Most Performant Docker Base Images for Data Science on AWS Batch

4 months ago

Computing, Computing - Artificial Intelligence, Computing - Clouds - AWS, Computing - Data Science, Computing - Software Engineering - Python, Finance, Finance - Algorithmic Trading

1. Summary

If you’re working with Python batch jobs that are heavy on mathematical computations, you might want to explore using the IntelPython Docker base image. In our experience, particularly with data science tasks that typically wrap up in about ten minutes, we’ve noticed a significant timesaving when using IntelPython over standard Python base images for jobs running on Intel CPUs. The difference is striking – we’re talking about a time reduction of three to five minutes on our 10 minutes jobs, with IntelPython consistently outperforming its counterparts.

For general Python batch jobs, we recommend using the official Python Docker base image.

2. AWS Batch

Most data heavy data science workloads are batch (i.e., not real-time) jobs and we prefer running them on AWS Batch for these reasons:

costs reasons – with AWS Fargate / AWS Spot Instances they run virtually for free.
performance reasons – AWS Batch allows to parallelize the jobs with their dependencies by launching virtually infinite number of parallel processes.

AWS Batch is based upon running Docker images on either ARM or Intel compatible CPUs. Our preference for executing data science jobs leans towards Intel CPUs. This choice is primarily driven by:

the availability of most of the libraries we rely on, which are exclusively compatible with Intel CPUs – this compatibility ensures smoother operations and seamless integration with our existing tools and workflows.
single-threaded data science code – Intel CPUs excel at running single-threaded code.

3. Typical Data Science Docker Base Images for Python

The usual Docker Base images for Python on Intel CPUs used in data science are:

While each base image varies in size, in the context of AWS Batch, disk size becomes a secondary concern. The crucial factor to focus on is the runtime performance – this aspect is where the real efficiency and effectiveness of these images are truly evaluated.

3.1 Ubuntu Docker Image

Ubuntu image is usually preferred for local development since it contains majority of the Linux tools pre-installed. However, performance wise, it may not be the best choice.

3.2 Official Python Docker Image

There are tens of official Python Docker images, we prefer using the latest one – the cadence of Python releases with each Python version being faster than the previous one guarantees superior performance for general Python operations.

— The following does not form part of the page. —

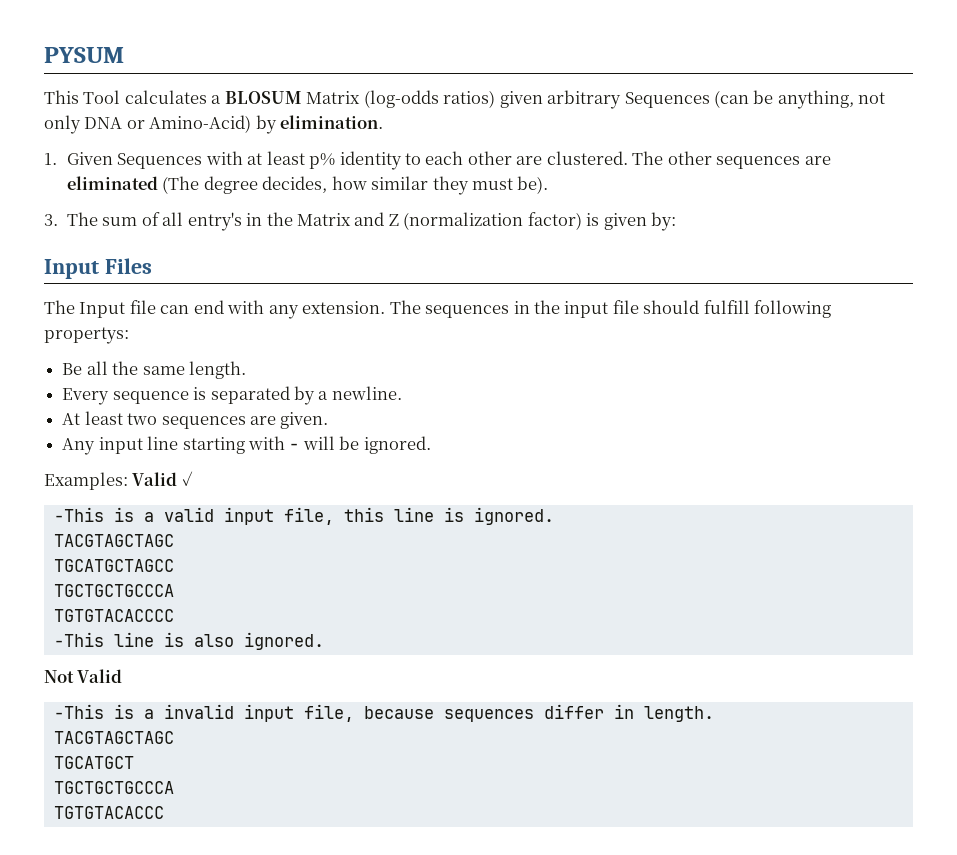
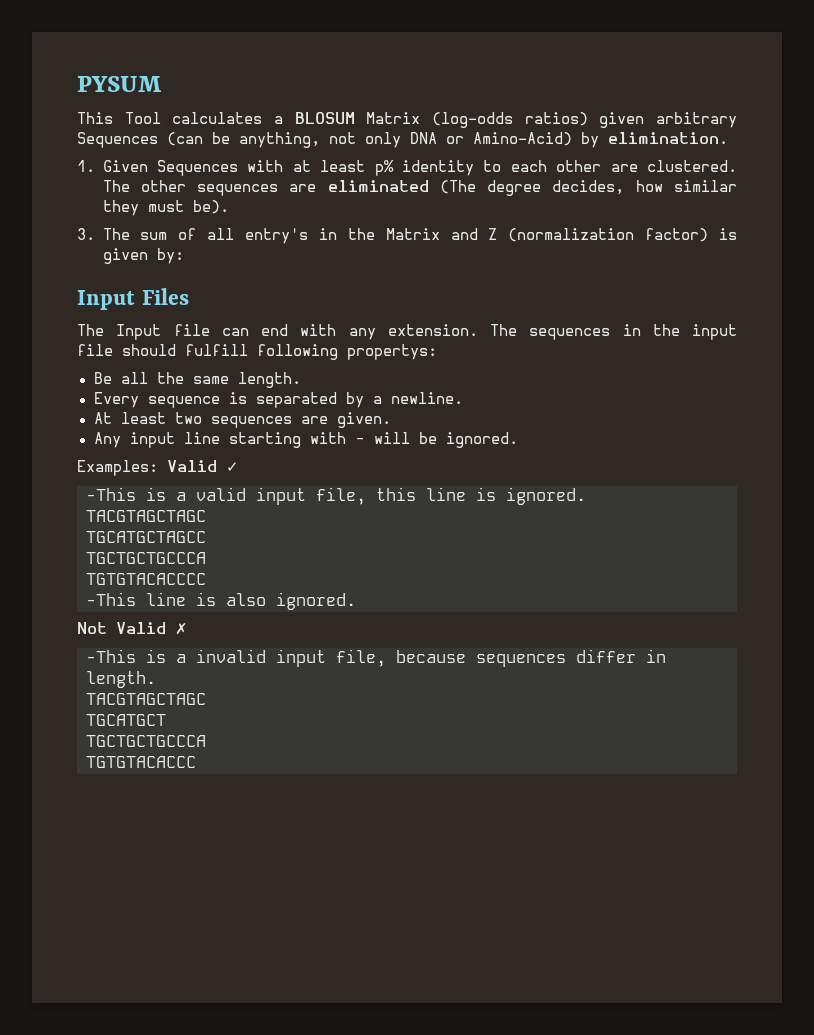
(123, 676) none -> [175,623,188,635] ✗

3.3 IntelPython Docker Image

While the release cadence of IntelPython cannot match the release cadence of the official Python releases, IntelPython provides superior performance for math-heavy data science jobs largely thanks to the superior Intel compilers.

4. Benchmarking

It’s important to remember that there isn’t a one-size-fits-all benchmark for evaluating Docker base images; the most reliable measure is how they perform with your specific code. I recommend experimenting with various Docker base images to see which one optimizes your script’s performance most effectively.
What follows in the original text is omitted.